— Try it —
Each entry below is to be restated word for word, with no pictures carried over.

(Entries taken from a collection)
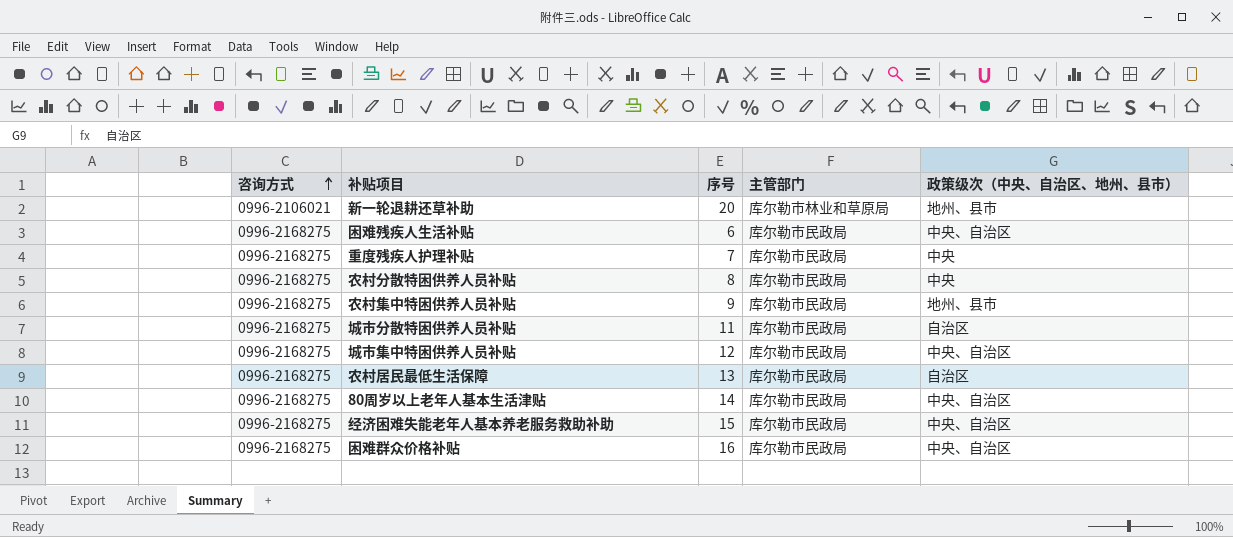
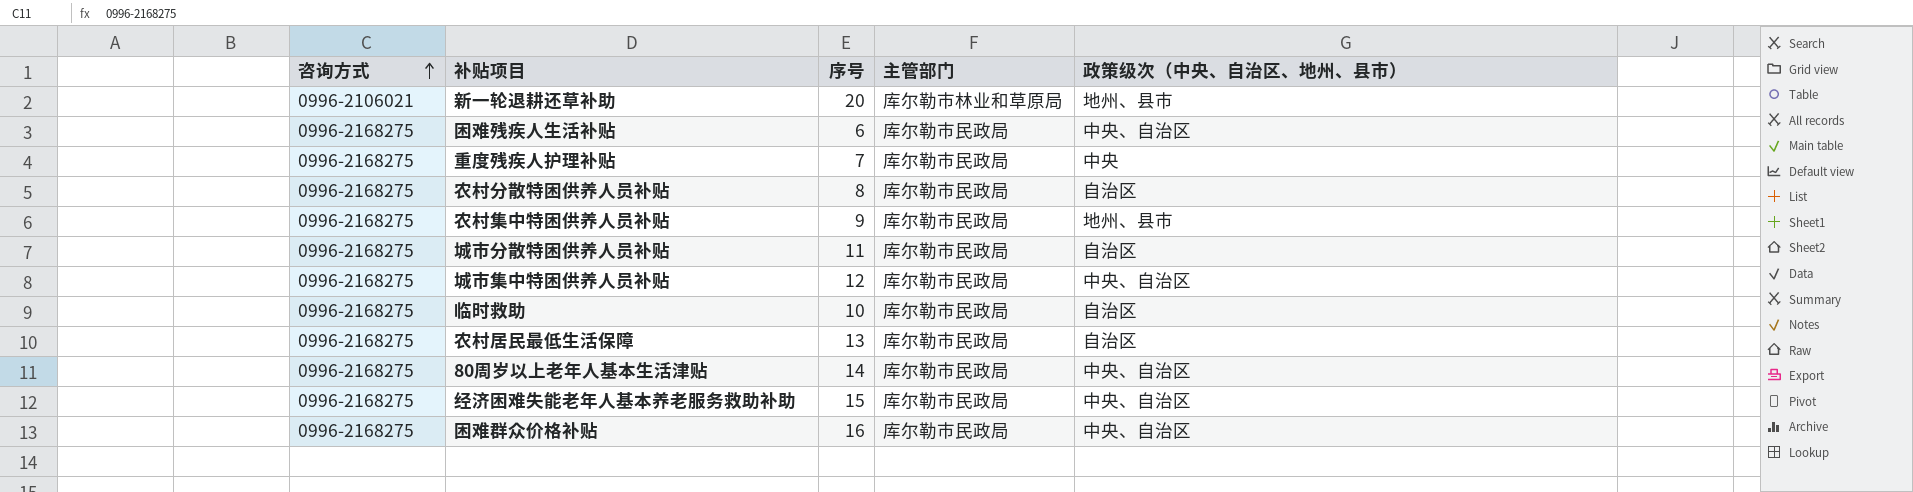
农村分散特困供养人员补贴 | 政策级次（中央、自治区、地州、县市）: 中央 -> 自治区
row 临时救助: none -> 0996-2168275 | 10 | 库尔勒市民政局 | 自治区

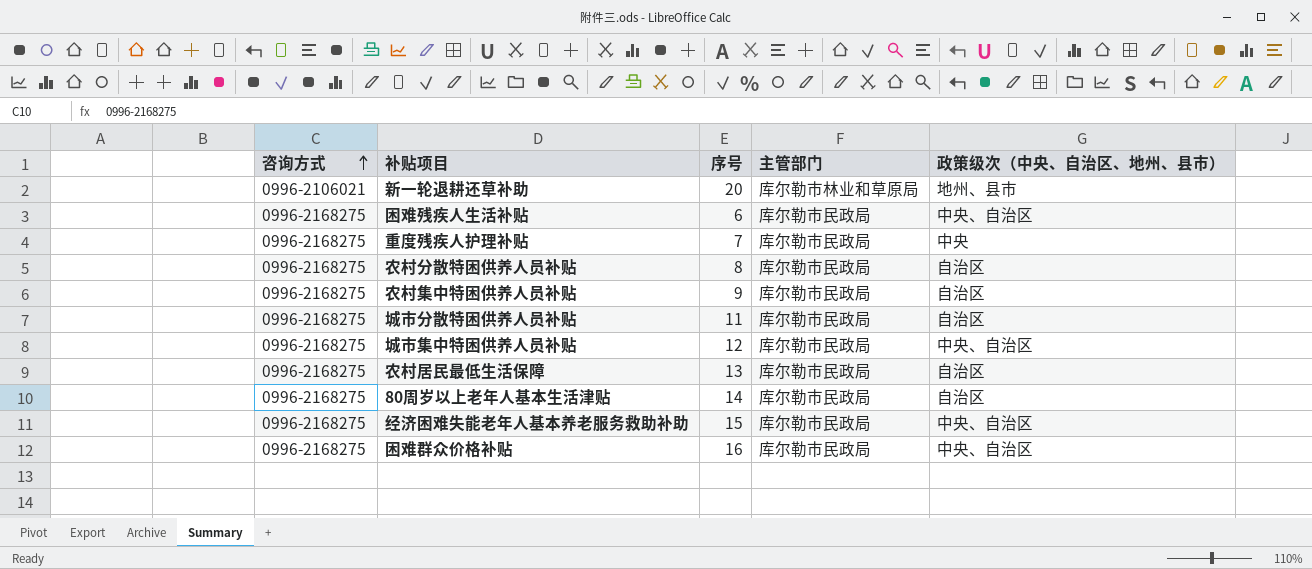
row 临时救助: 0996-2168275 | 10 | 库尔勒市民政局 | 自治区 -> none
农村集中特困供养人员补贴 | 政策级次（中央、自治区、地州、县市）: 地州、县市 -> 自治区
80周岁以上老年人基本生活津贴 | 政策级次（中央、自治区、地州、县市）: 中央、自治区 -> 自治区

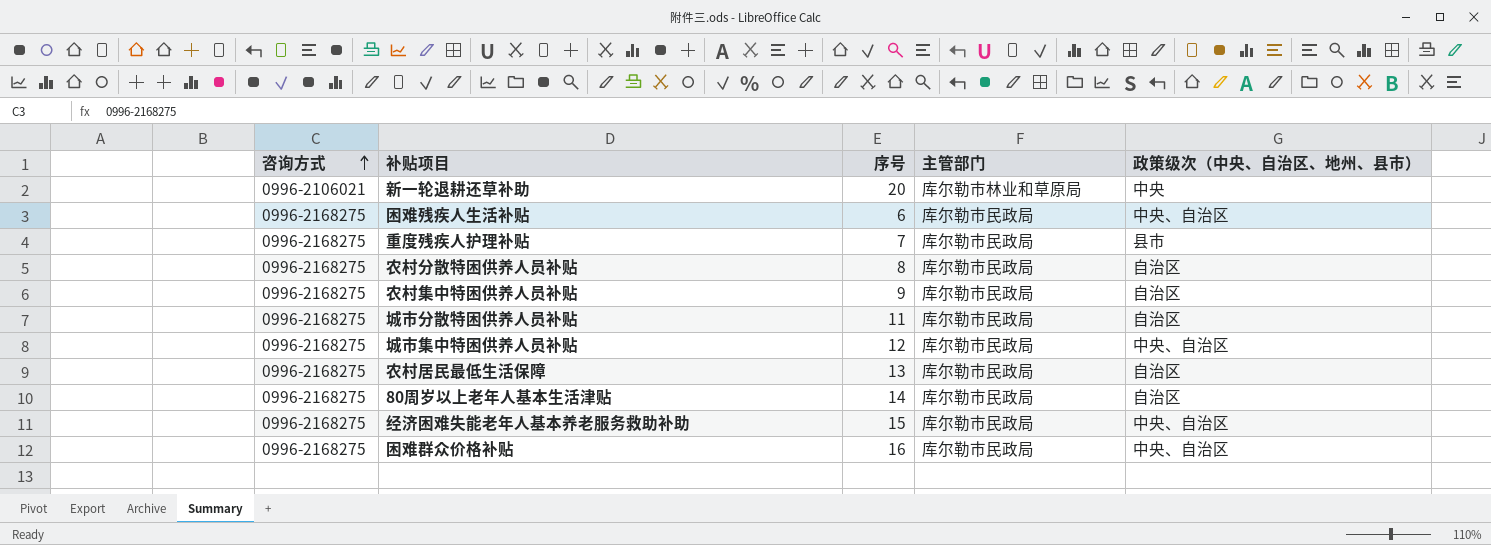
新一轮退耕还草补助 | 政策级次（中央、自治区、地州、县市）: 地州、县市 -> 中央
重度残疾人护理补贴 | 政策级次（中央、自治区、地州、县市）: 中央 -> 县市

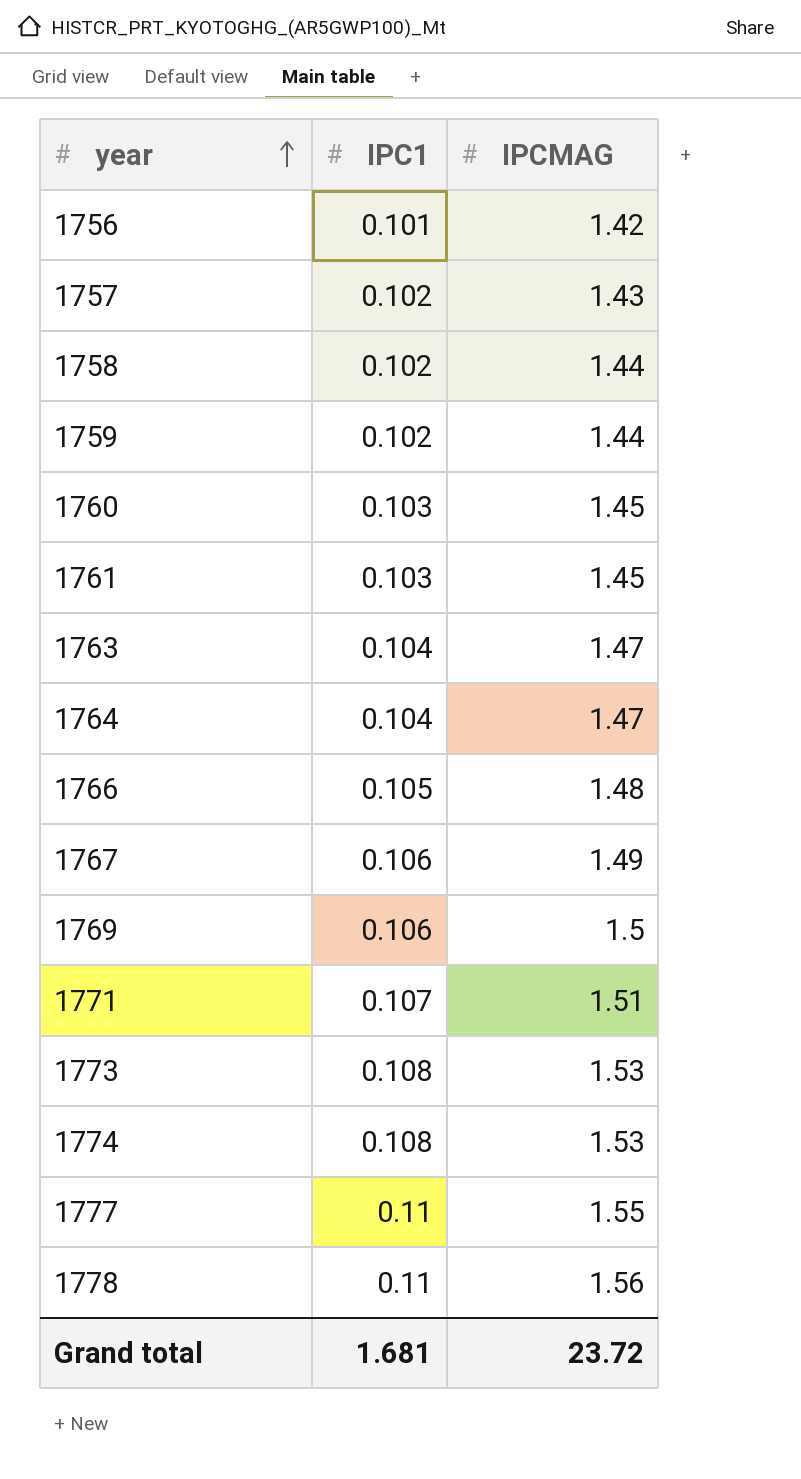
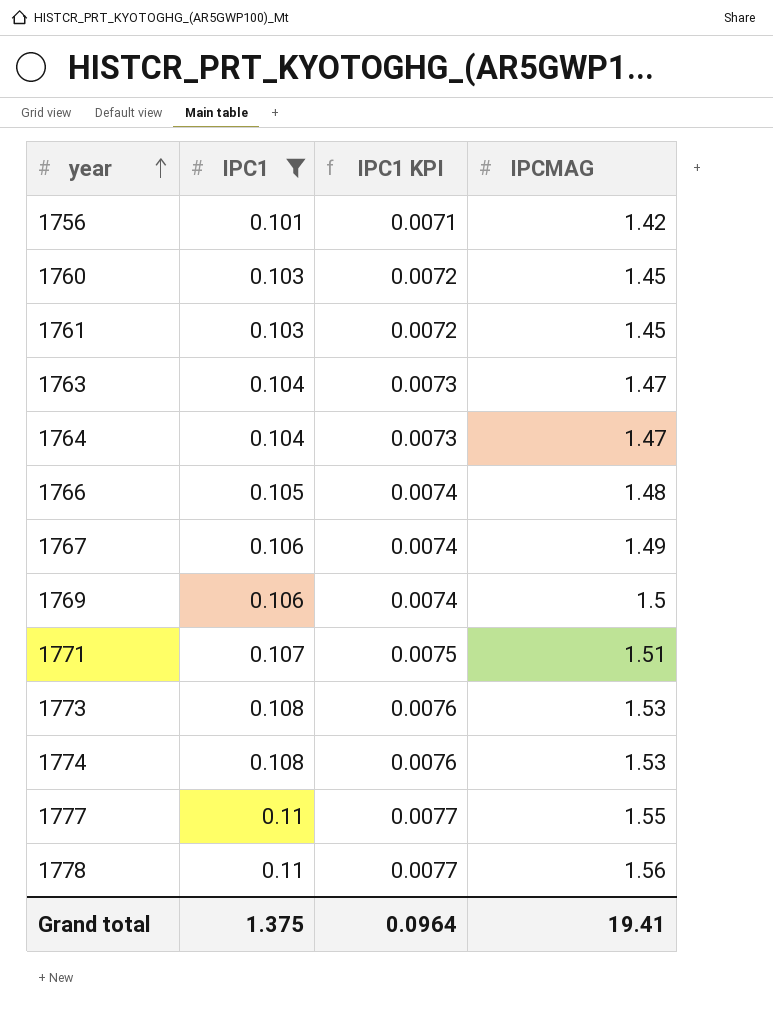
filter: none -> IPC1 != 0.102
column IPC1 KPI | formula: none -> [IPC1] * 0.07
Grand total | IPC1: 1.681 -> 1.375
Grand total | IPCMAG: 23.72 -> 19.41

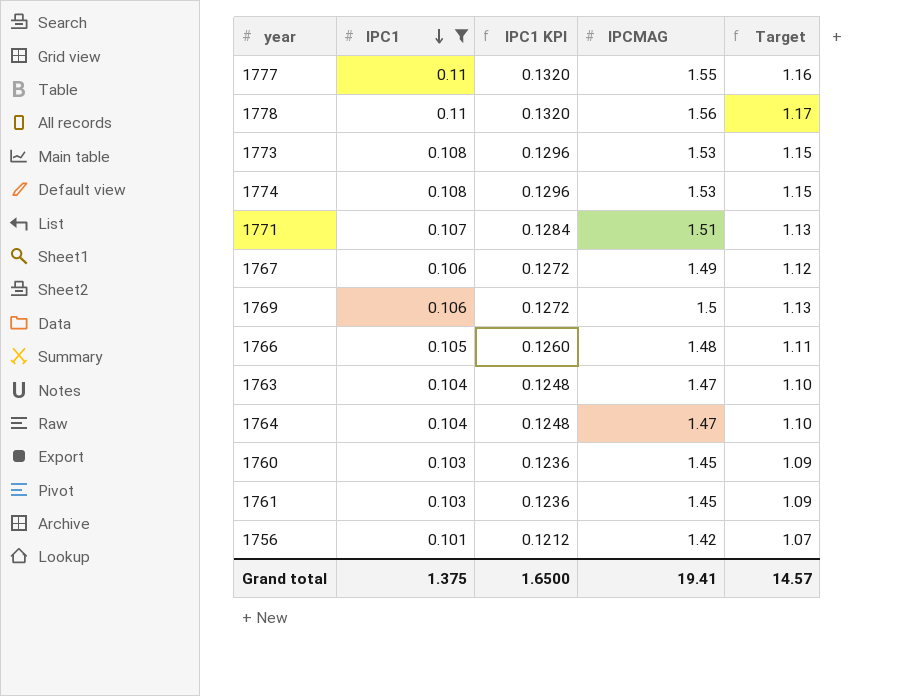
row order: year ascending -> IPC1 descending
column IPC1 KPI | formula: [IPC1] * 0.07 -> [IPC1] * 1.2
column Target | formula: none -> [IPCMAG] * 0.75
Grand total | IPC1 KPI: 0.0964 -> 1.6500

— Solution to this exercise —
农村分散特困供养人员补贴 | 政策级次（中央、自治区、地州、县市）: 中央 -> 自治区
row 临时救助: none -> 0996-2168275 | 10 | 库尔勒市民政局 | 自治区

row 临时救助: 0996-2168275 | 10 | 库尔勒市民政局 | 自治区 -> none
农村集中特困供养人员补贴 | 政策级次（中央、自治区、地州、县市）: 地州、县市 -> 自治区
80周岁以上老年人基本生活津贴 | 政策级次（中央、自治区、地州、县市）: 中央、自治区 -> 自治区

新一轮退耕还草补助 | 政策级次（中央、自治区、地州、县市）: 地州、县市 -> 中央
重度残疾人护理补贴 | 政策级次（中央、自治区、地州、县市）: 中央 -> 县市

filter: none -> IPC1 != 0.102
column IPC1 KPI | formula: none -> [IPC1] * 0.07
Grand total | IPC1: 1.681 -> 1.375
Grand total | IPCMAG: 23.72 -> 19.41

row order: year ascending -> IPC1 descending
column IPC1 KPI | formula: [IPC1] * 0.07 -> [IPC1] * 1.2
column Target | formula: none -> [IPCMAG] * 0.75
Grand total | IPC1 KPI: 0.0964 -> 1.6500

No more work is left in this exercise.